Iveco é um caminhão de pneus arriados

 Em 2016, Vilmar Fistarol completará 25 anos de Grupo Fiat, mas, ao que tudo indica, terá pouco ou nenhum motivo para celebrar a data. Uma dura combinação entre queda de receita, rentabilidade quase zero e decisões estratégicas vistas por seus superiores como equivocadas ameaça empurrar o executivo para longe do volante da CNH Industrial na América Latina, empresa que ele preside há pouco mais de dois anos.
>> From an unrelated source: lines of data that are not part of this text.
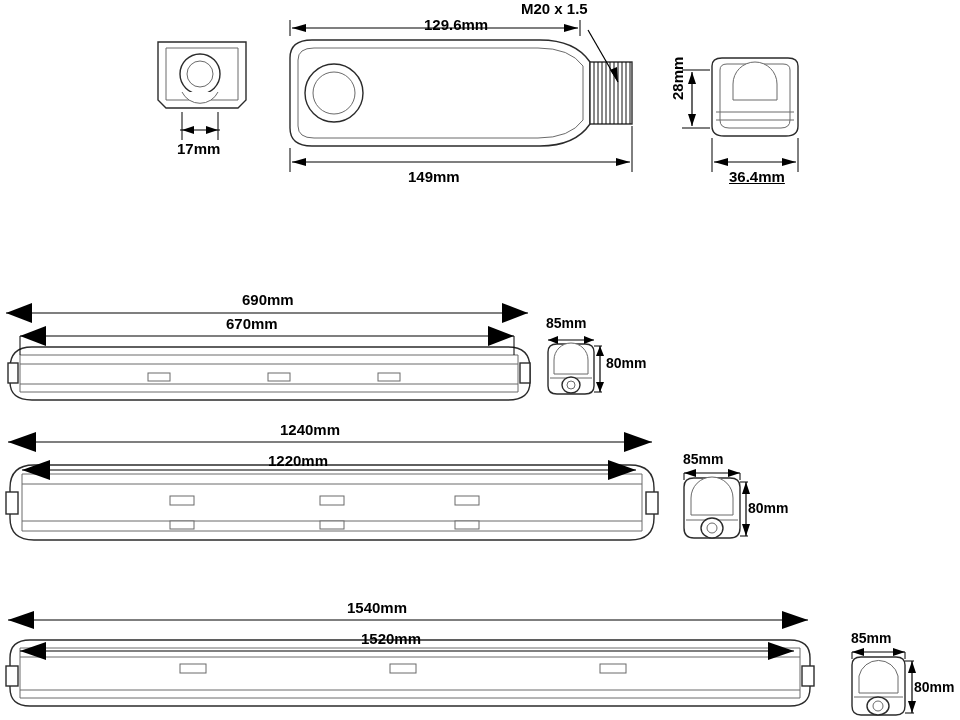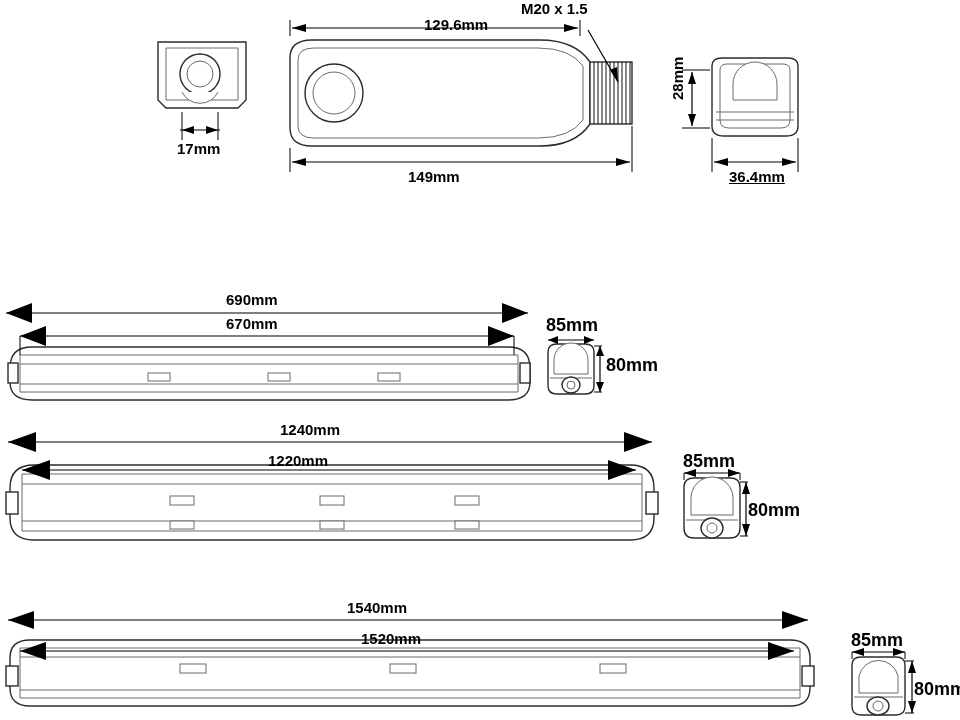--- a/index.html
+++ b/index.html
@@ -227,7 +227,7 @@
 <div class="lbl" style="left:669px;top:100px;transform:rotate(-90deg);transform-origin:left top;">28mm</div>
 <div class="lbl" style="left:729px;top:168px;text-decoration:underline;">36.4mm</div>
 
-<div class="lbl" style="left:226px;top:291px;text-align:right;">690mm</div>
+<div class="lbl" style="left:242px;top:291px;text-align:right;">690mm</div>
 <div class="lbl" style="left:226px;top:315px;">670mm</div>
 <div class="lbl s" style="left:546px;top:315px;">85mm</div>
 <div class="lbl s" style="left:606px;top:355px;">80mm</div>

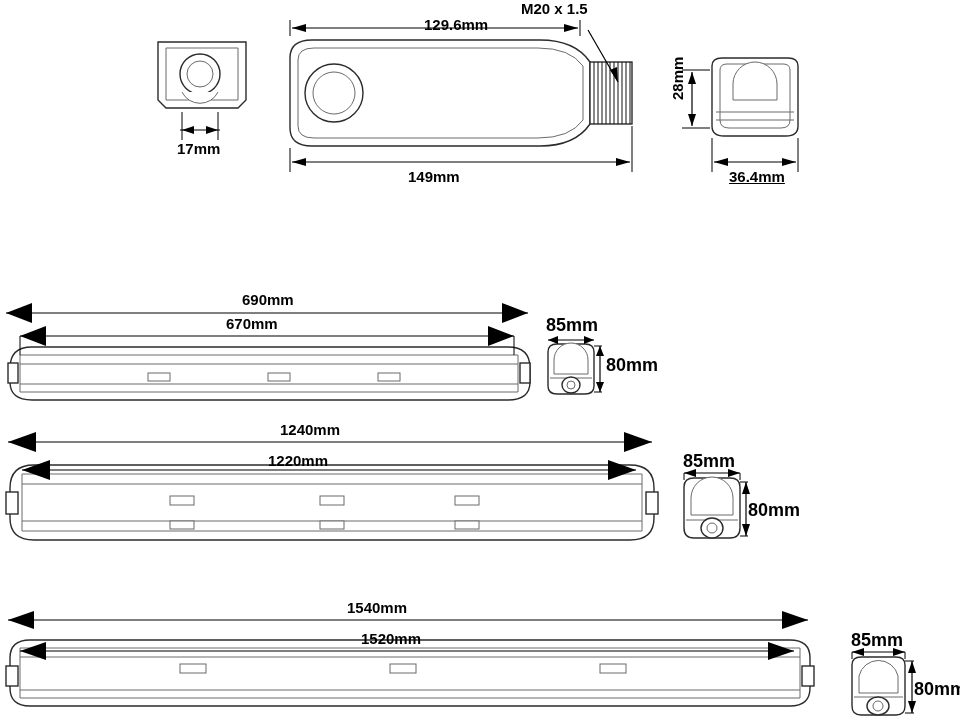--- a/index.html
+++ b/index.html
@@ -7,7 +7,7 @@
        font-family:"Liberation Sans",sans-serif;color:#111;}
   .stage{position:absolute;left:0;top:0;width:960px;height:720px;}
   .lbl{position:absolute;font-weight:bold;font-size:15px;color:#000;white-space:nowrap;}
-  .lbl.s{font-size:18px;}
+  .lbl.s{font-size:14px;}
   svg{position:absolute;left:0;top:0;width:960px;height:720px;overflow:visible;}
   .ln{stroke:#000;stroke-width:1.2;fill:none;}
   .lnt{stroke:#000;stroke-width:1;fill:none;}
Os maiores problemas dizem respeito à performance da subsidiária Iveco, a fabricante de caminhões do conglomerado italiano. A situação chegou a tal ponto que a Fiat já teria interrompido o programa de investimentos da empresa: do R$ 1 bilhão que estava previsto, cerca de R$ 300 milhões teriam sido retidos pelos italianos em razão da piora do mercado brasileiro e do fraco desempenho da companhia.  Entre os grandes fabricantes de caminhões do Brasil, proporcionalmente a Iveco é quem mais tem sofrido os efeitos negativos da conjuntura econômica. A empresa perdeu o quinto lugar do ranking para a Scania. A queda acumulada das vendas no ano passa dos 50%, contra 44% do mercado como um todo. A montadora caminha para fechar 2015 com 5% de market share, contra 6,5% no ano passado, portanto, longe, muito longe da meta dos italianos de atingir 20% até 2018. Que o airbag proteja Vilmar Fistarol!